Minimally Invasive Muscle Sparing Lateral Approach Total Knee Replacement
What is Minimally Invasive Muscle Sparing Lateral Approach Total Knee Replacement?
A total knee replacement surgery involves replacing the damaged surfaces of the articulating bones with artificial implants to relieve pain and restore function in the knee that is damaged by arthritis or an injury.
Minimally Invasive Muscle Sparing Lateral Approach Total Knee Replacement is a surgical procedure that involves replacing the joint through a small incision made on the lateral side of the knee.
Benefits of Minimally Invasive Muscle Sparing Lateral Approach Total Knee Replacement
- Muscle Sparing Approach: As the incision is on the lateral side of the knee, little to no part for the quadriceps muscle is divided.
- Smaller Incision Size: The lateral incision is about 4 inches long, much smaller than the traditional 10 inch incision.
- Avoids Nerve Damage: There is less risk of injury to the superficial saphenous nerve with this surgical approach.

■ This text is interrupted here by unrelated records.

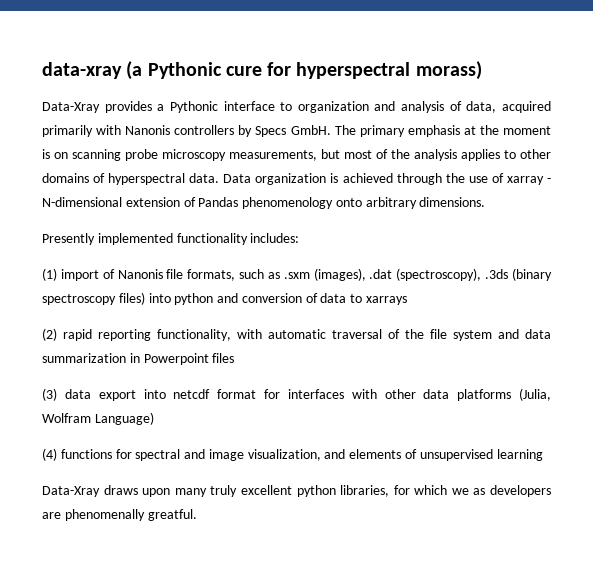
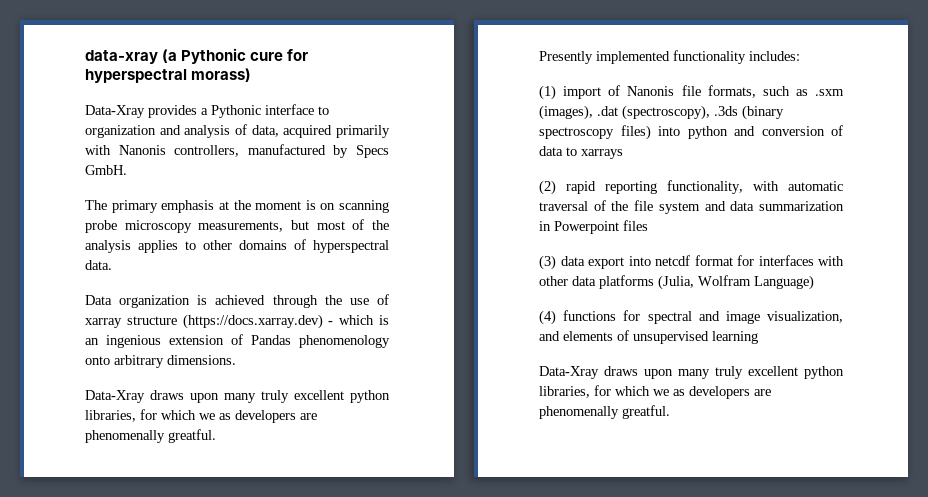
[174,125,235,135] controllers -> [174,144,326,157] controllers, manufactured
(331, 130) none -> (127, 170) //
(220, 178) none -> (112, 265) //
[547,178,552,183] [42,197,122,207] - N-dimensional -> [126,314,390,329] [85,335,161,348] structure (https://docs.xarray.dev) - which is an ingenious
(486, 202) none -> [85,390,390,403] [85,409,317,423] [85,429,216,443] // Data-Xray draws upon many truly excellent python libraries, for which we as developers are phenomenally greatful.

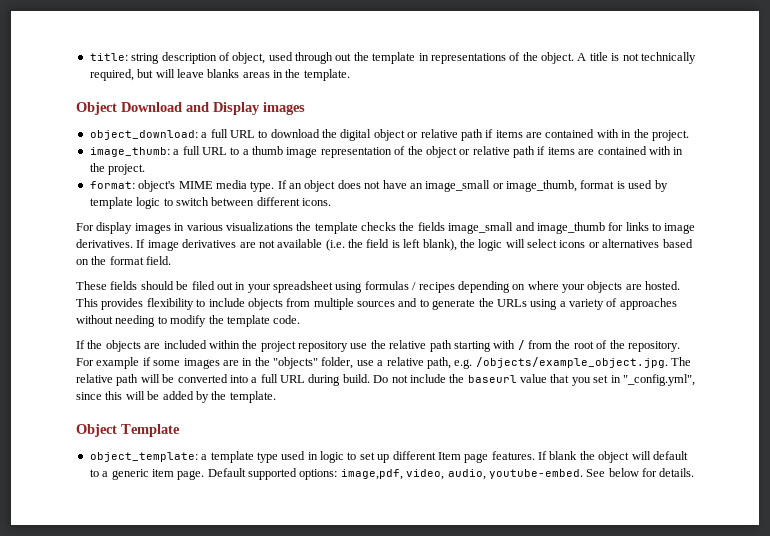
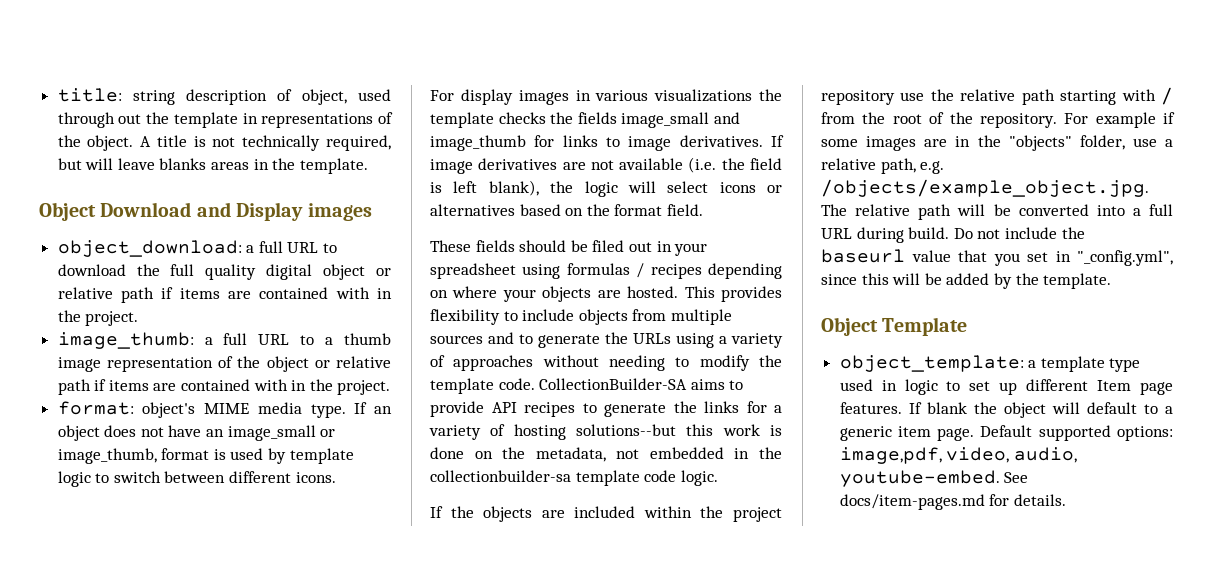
(337, 133) none -> [170,264,257,280] full quality
(301, 319) none -> [539,378,744,390] [430,401,782,417] [429,424,782,440] [430,447,782,462] [430,470,718,486] CollectionBuilder-SA aims to provide API recipes to generate the links for a variety of hosting solutions--but this work is done on the metadata, not embedded in the collectionbuilder-sa template code logic.
[608,468,639,477] below -> [839,494,985,510] docs/item-pages.md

- Superior Kneecap Stability: The location of the incision allows for less disruption of the kneecap tendon resulting in superior movement of the kneecap along its groove in the thighbone.

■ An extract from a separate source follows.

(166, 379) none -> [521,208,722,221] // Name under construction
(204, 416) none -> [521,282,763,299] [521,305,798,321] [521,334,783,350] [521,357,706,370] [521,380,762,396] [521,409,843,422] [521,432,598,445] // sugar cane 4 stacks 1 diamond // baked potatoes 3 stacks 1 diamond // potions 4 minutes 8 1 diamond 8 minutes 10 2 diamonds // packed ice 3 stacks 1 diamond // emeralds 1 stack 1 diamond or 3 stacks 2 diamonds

- Faster Quadriceps Muscle Recovery: As there is no excision or damage to the quadriceps during surgery, recovery of muscle strength is quicker.
- Less Knee Pain with Movement: There is less stretching of the incision site or irritation of nerves while bending and extending the knee resulting in the less pain and discomfort during recovery.

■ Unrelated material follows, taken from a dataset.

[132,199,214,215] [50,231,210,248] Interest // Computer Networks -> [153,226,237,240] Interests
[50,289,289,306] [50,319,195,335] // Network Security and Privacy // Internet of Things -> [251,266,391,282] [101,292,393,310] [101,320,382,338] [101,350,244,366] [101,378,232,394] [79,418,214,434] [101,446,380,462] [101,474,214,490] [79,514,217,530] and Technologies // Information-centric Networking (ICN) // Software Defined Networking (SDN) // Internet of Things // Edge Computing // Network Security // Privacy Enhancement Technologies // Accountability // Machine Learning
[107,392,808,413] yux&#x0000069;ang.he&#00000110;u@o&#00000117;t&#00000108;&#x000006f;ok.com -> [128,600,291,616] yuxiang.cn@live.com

- Ideal for Same-Day Surgery: Patients are encouraged to walk a few hours after the surgery and there is no need for an overnight hospital stay.
- Improved Knee Function- Patients regain range of motion and gait earlier when compared with the traditional knee replacement approach.
Anatomy of the Knee
The lower end of the thighbone, or femur, meets the upper end of the shinbone, or tibia, at the knee joint. A small disk of bone called the patella, commonly known as the kneecap, rests on a groove on the front side of the femoral end. The bones are held together by protective tissues, ligaments, tendons, and muscles. Synovial fluid within the joint aids in the smooth movement of the bones over one another. The meniscus, a soft crescent-shaped area of cartilage between the femur and tibia, serves as a cushion and helps absorb shock during motion. The quadriceps muscle is located in front of the thigh. The quadriceps tendon is a thick tissue located at the top of the kneecap. The muscle allows us to straighten our legs.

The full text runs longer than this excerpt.